Comparative clinical study of coronally advanced flap with and without use of plasma rich in growth factors in the treatment of gingival recession.
Abstract
To evaluate the clinical efficiency of the coronally advanced flap (CAF) with and without plasma rich in growth factors (PRGF) in the management of gingival recession defects.20 bilateral similar recession defects in six healthy non-smoker subjects were included in the present study.
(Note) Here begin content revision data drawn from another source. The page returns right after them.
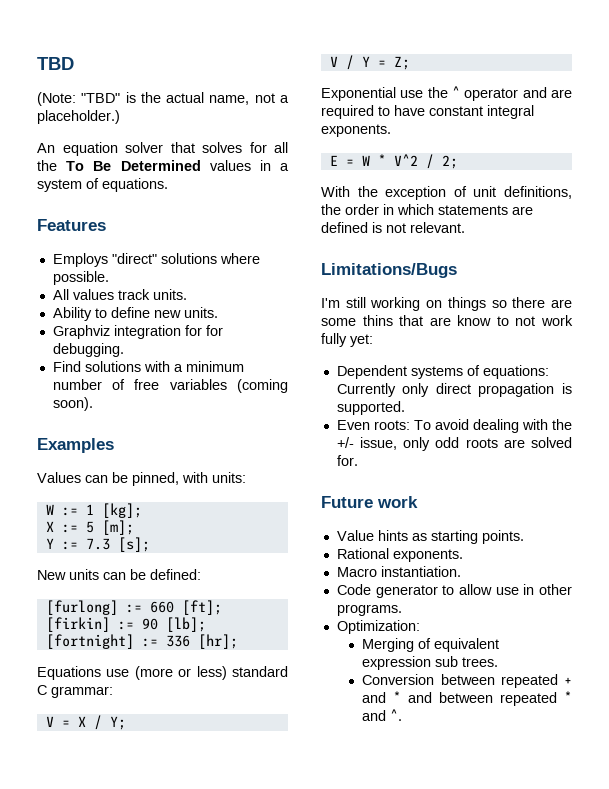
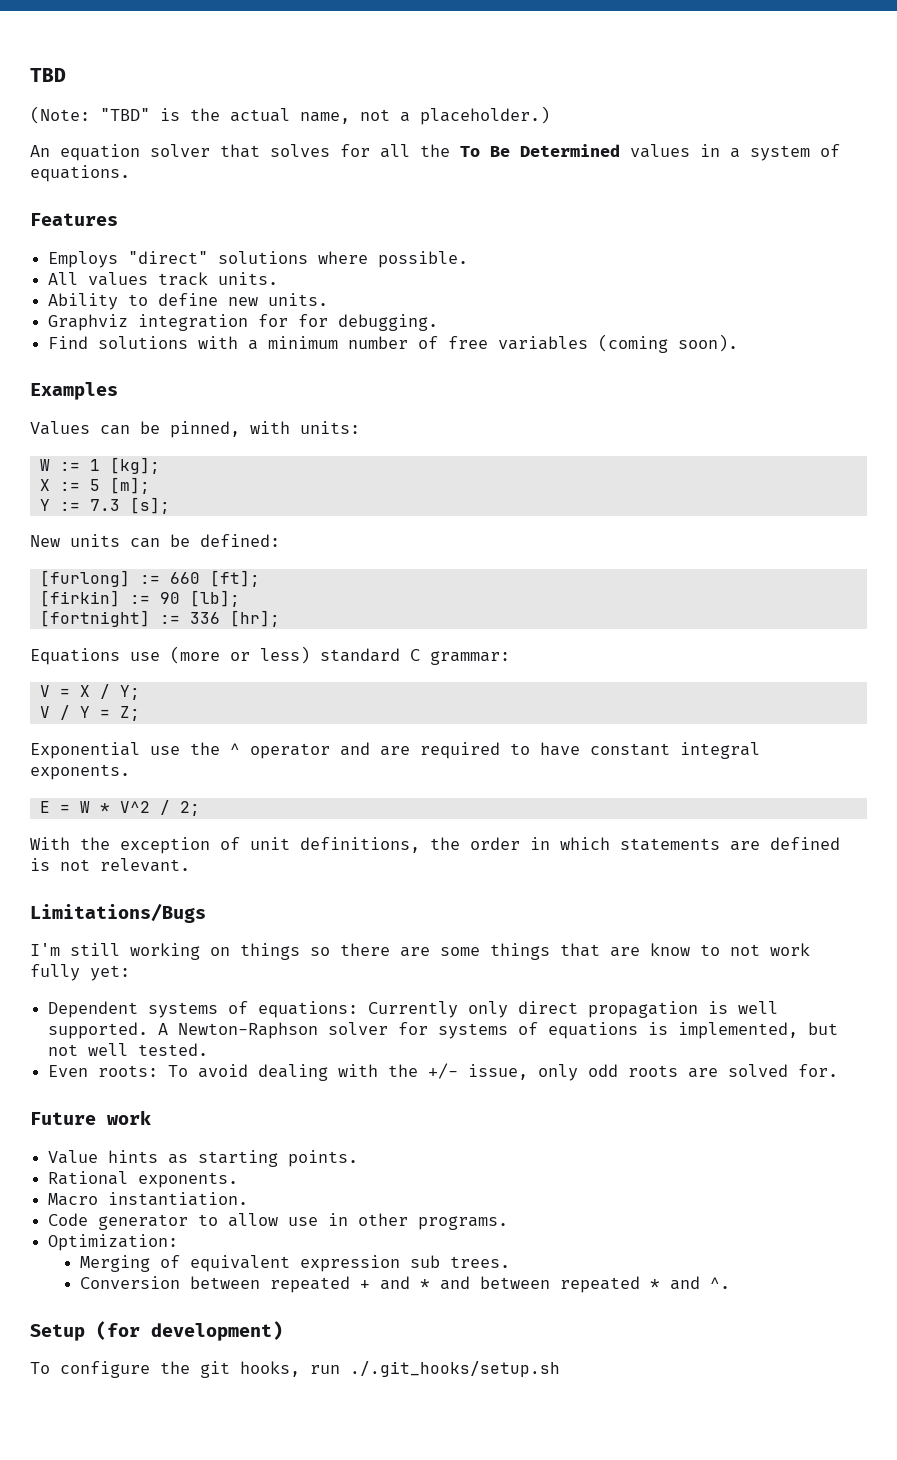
- I'm still working on things so there are some thins that are know to not work fully yet:
+ I'm still working on things so there are some things that are know to not work fully yet:
- Dependent systems of equations: Currently only direct propagation is supported.
+ Dependent systems of equations: Currently only direct propagation is well supported. A Newton-Raphson solver for systems of equations is implemented, but not well tested.
+ Setup (for development)
+ To configure the git hooks, run ./.git_hooks/setup.sh

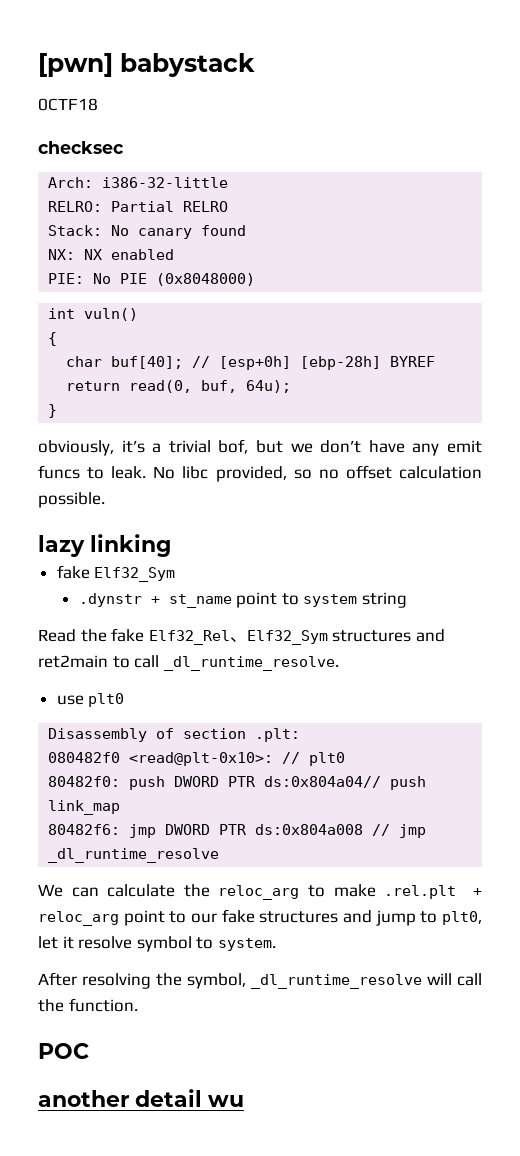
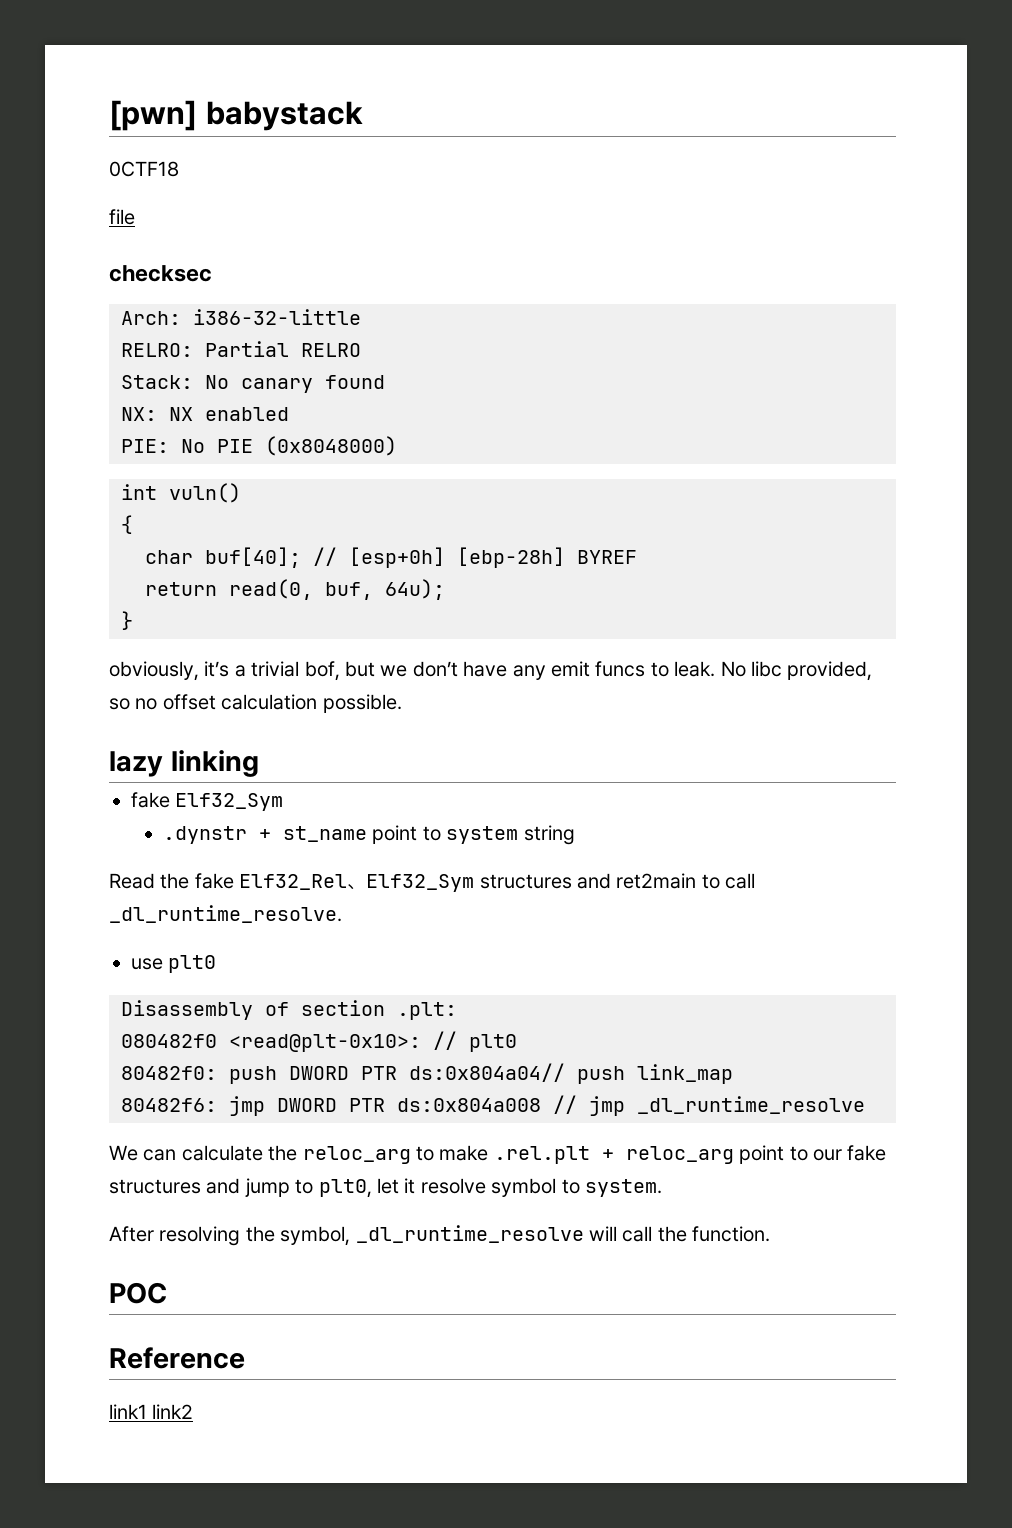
+ file
- another detail wu
+ Reference
+ link1 link2

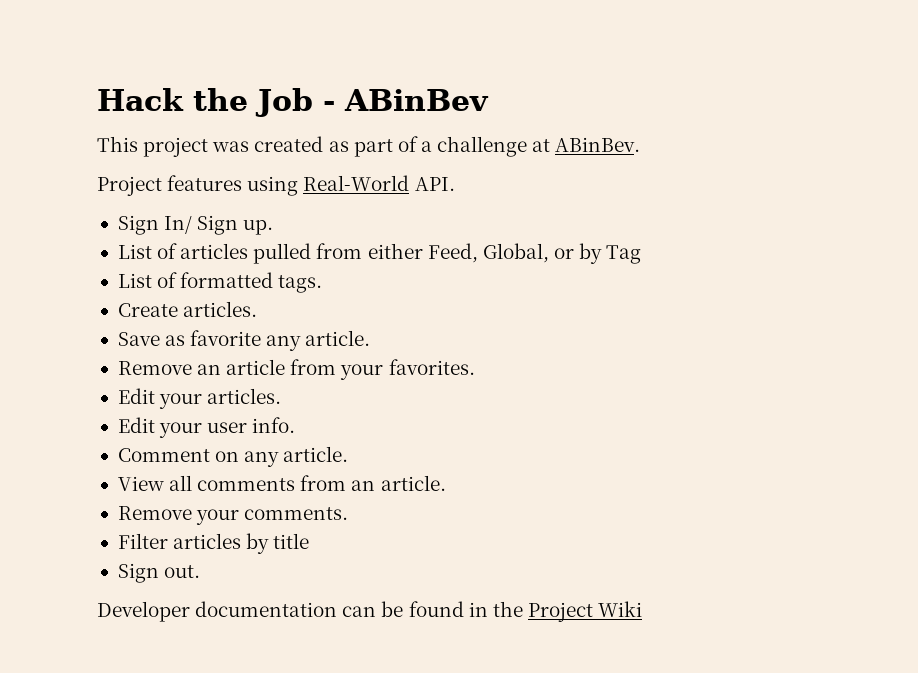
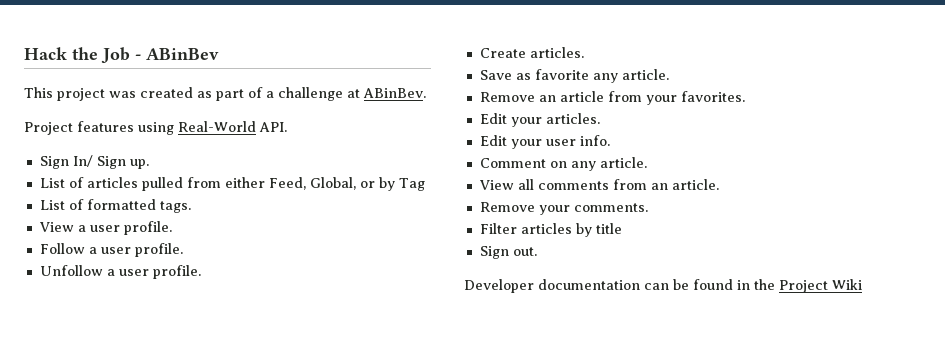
+ View a user profile.
+ Follow a user profile.
+ Unfollow a user profile.

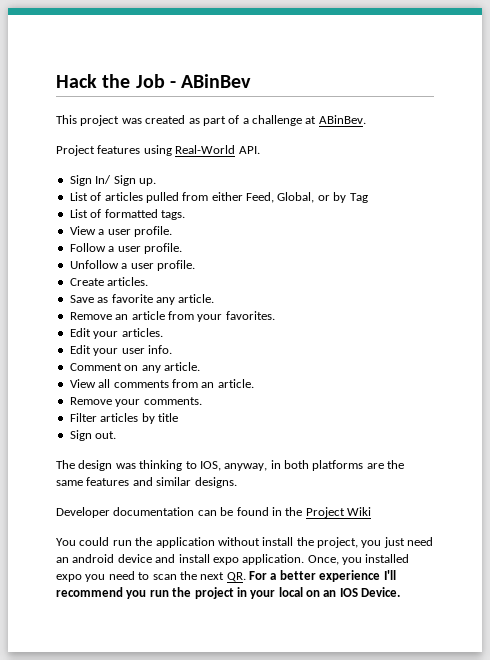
+ The design was thinking to IOS, anyway, in both platforms are the same features and similar designs.
+ You could run the application without install the project, you just need an android device and install expo application. Once, you installed expo you need to scan the next QR. For a better experience I'll recommend you run the project in your local on an IOS Device.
The test sites received PRGF as an adjunct to the coronally advanced flap (CAF) while the control sites were treated with CAF only. The clinical parameters including recession depth (RD), percentage of root coverage (RC), recession width (RW), mucogingival junction position (MGJ), width of keratinized tissue (WKT), clinical attachment level (CAL), and probing depth (PD) were measured at the baseline, 1, and 3 months post-operatively. The data were analyzed using Wilcoxon signed rank and Mann-Whitney U tests.After 3 months, the mean root coverage was 43 +/- 34.9% in the CAF group and 61 +/- 23.5%) in the CAF + PRGF. Both treatment protocols led to a significant improvement in all measured variables compared to the baseline values, except the width of keratinized tissue. While PRGF enhanced the outcomes of CAF especially throughout the first month post-operatively, it offered no clinical advantage over CAF alone during the subsequent 2 months.